■ Activity ■
The task calls for an exact copy of the records, without any images.

■ Material for this task ■

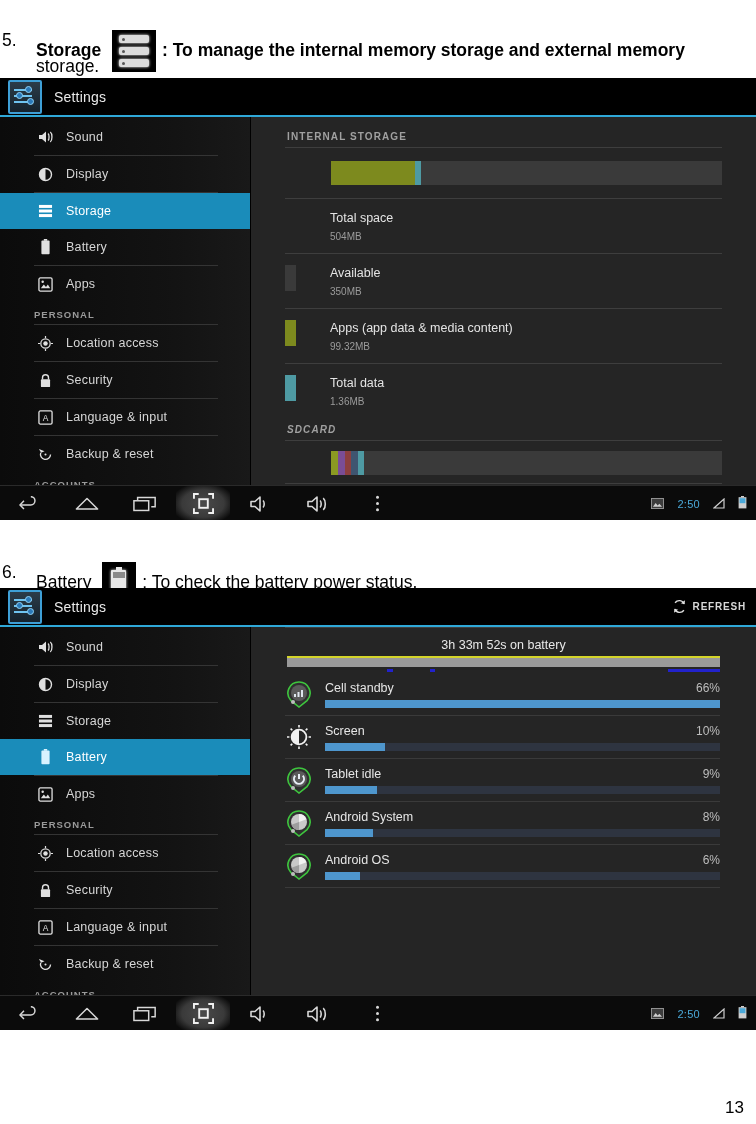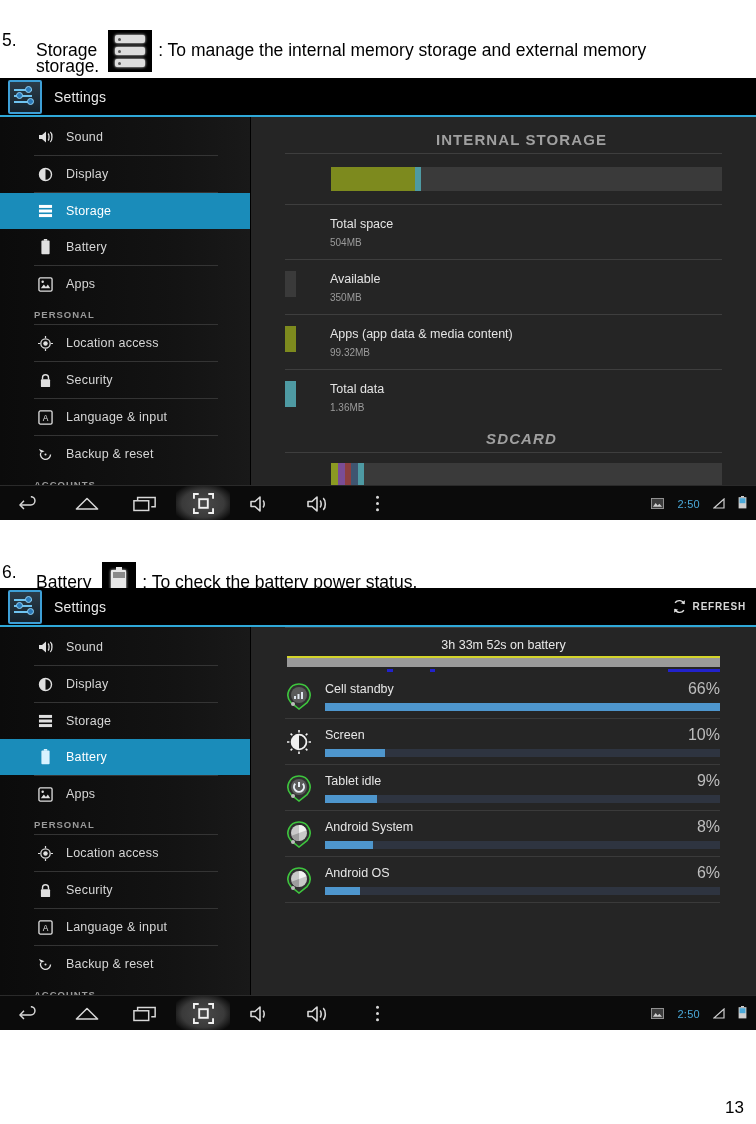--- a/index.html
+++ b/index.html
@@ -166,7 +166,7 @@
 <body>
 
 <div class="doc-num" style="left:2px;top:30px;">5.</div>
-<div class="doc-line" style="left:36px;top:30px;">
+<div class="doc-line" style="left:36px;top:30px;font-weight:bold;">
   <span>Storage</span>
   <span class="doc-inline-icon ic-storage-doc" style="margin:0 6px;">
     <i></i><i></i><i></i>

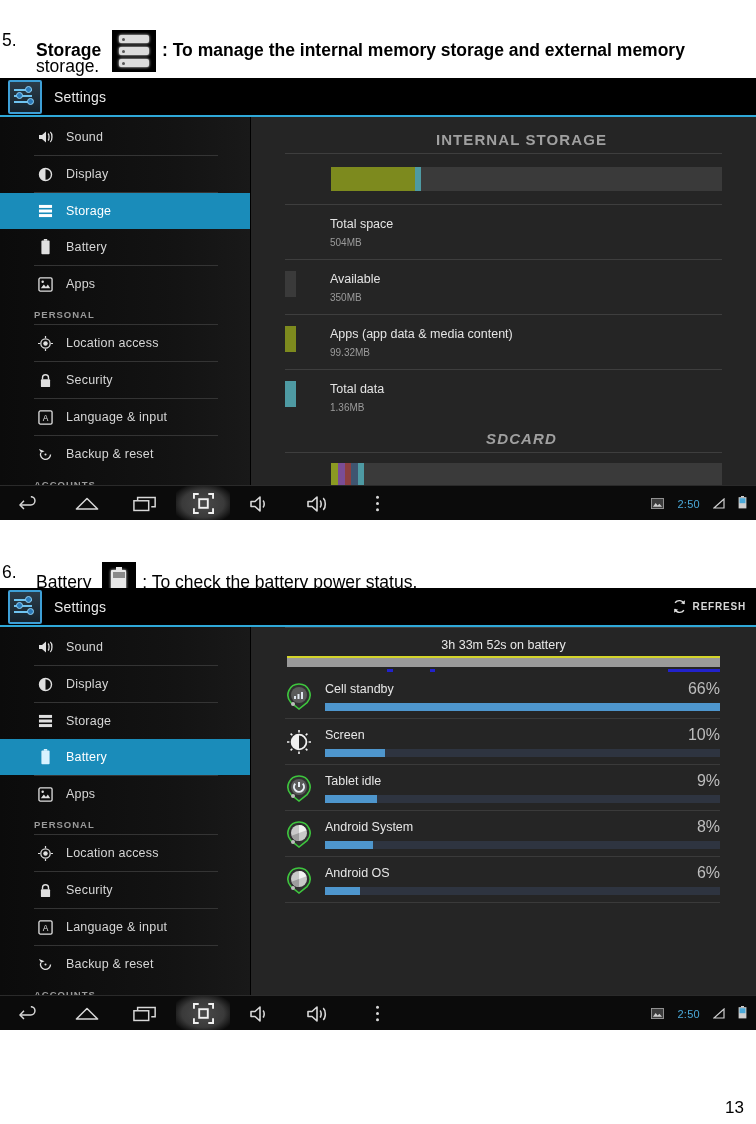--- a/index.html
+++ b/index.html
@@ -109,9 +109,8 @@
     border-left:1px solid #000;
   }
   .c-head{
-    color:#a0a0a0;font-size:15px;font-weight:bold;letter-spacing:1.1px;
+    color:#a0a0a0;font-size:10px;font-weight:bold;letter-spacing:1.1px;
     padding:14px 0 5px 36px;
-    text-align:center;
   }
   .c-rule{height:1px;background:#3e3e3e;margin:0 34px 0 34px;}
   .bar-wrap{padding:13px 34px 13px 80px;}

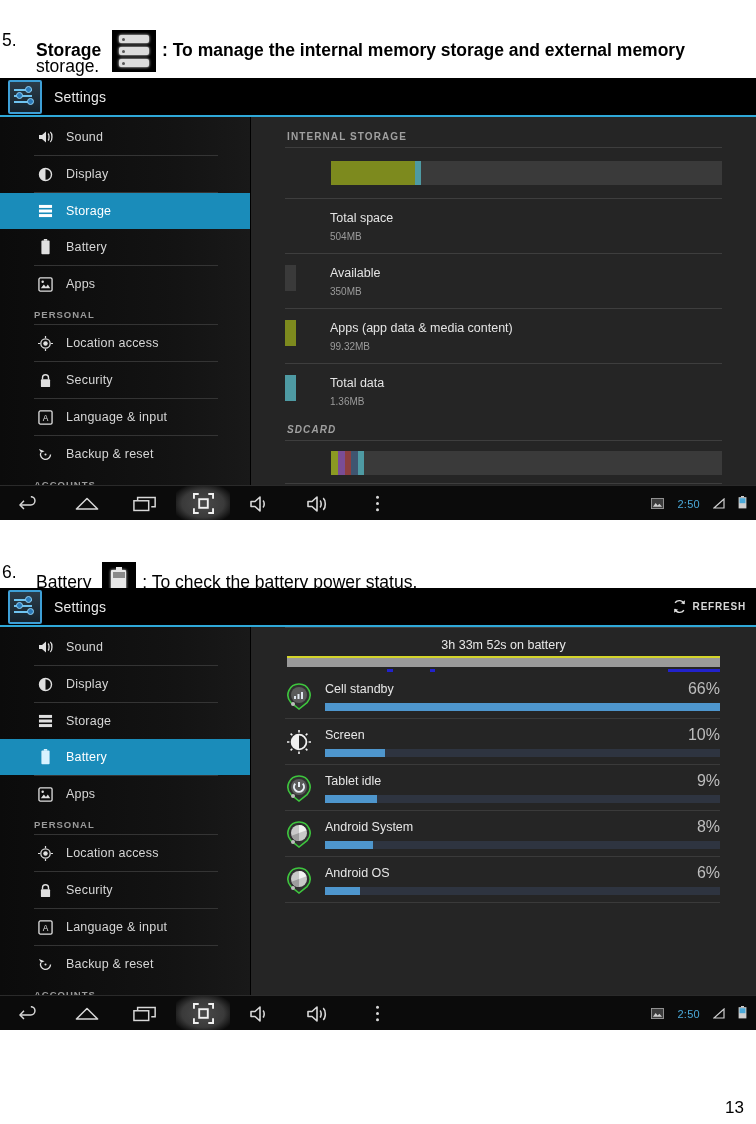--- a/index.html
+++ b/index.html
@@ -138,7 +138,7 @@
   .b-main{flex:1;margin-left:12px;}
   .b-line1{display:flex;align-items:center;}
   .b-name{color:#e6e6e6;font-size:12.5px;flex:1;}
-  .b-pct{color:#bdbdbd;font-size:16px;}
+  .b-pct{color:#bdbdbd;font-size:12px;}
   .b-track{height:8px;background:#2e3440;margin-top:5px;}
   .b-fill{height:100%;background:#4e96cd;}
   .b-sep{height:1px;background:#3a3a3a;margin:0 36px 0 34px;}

■ Exercise solution ■
--- a/index.html
+++ b/index.html
@@ -166,7 +166,7 @@
 <body>
 
 <div class="doc-num" style="left:2px;top:30px;">5.</div>
-<div class="doc-line" style="left:36px;top:30px;">
+<div class="doc-line" style="left:36px;top:30px;font-weight:bold;">
   <span>Storage</span>
   <span class="doc-inline-icon ic-storage-doc" style="margin:0 6px;">
     <i></i><i></i><i></i>

--- a/index.html
+++ b/index.html
@@ -109,9 +109,8 @@
     border-left:1px solid #000;
   }
   .c-head{
-    color:#a0a0a0;font-size:15px;font-weight:bold;letter-spacing:1.1px;
+    color:#a0a0a0;font-size:10px;font-weight:bold;letter-spacing:1.1px;
     padding:14px 0 5px 36px;
-    text-align:center;
   }
   .c-rule{height:1px;background:#3e3e3e;margin:0 34px 0 34px;}
   .bar-wrap{padding:13px 34px 13px 80px;}

--- a/index.html
+++ b/index.html
@@ -138,7 +138,7 @@
   .b-main{flex:1;margin-left:12px;}
   .b-line1{display:flex;align-items:center;}
   .b-name{color:#e6e6e6;font-size:12.5px;flex:1;}
-  .b-pct{color:#bdbdbd;font-size:16px;}
+  .b-pct{color:#bdbdbd;font-size:12px;}
   .b-track{height:8px;background:#2e3440;margin-top:5px;}
   .b-fill{height:100%;background:#4e96cd;}
   .b-sep{height:1px;background:#3a3a3a;margin:0 36px 0 34px;}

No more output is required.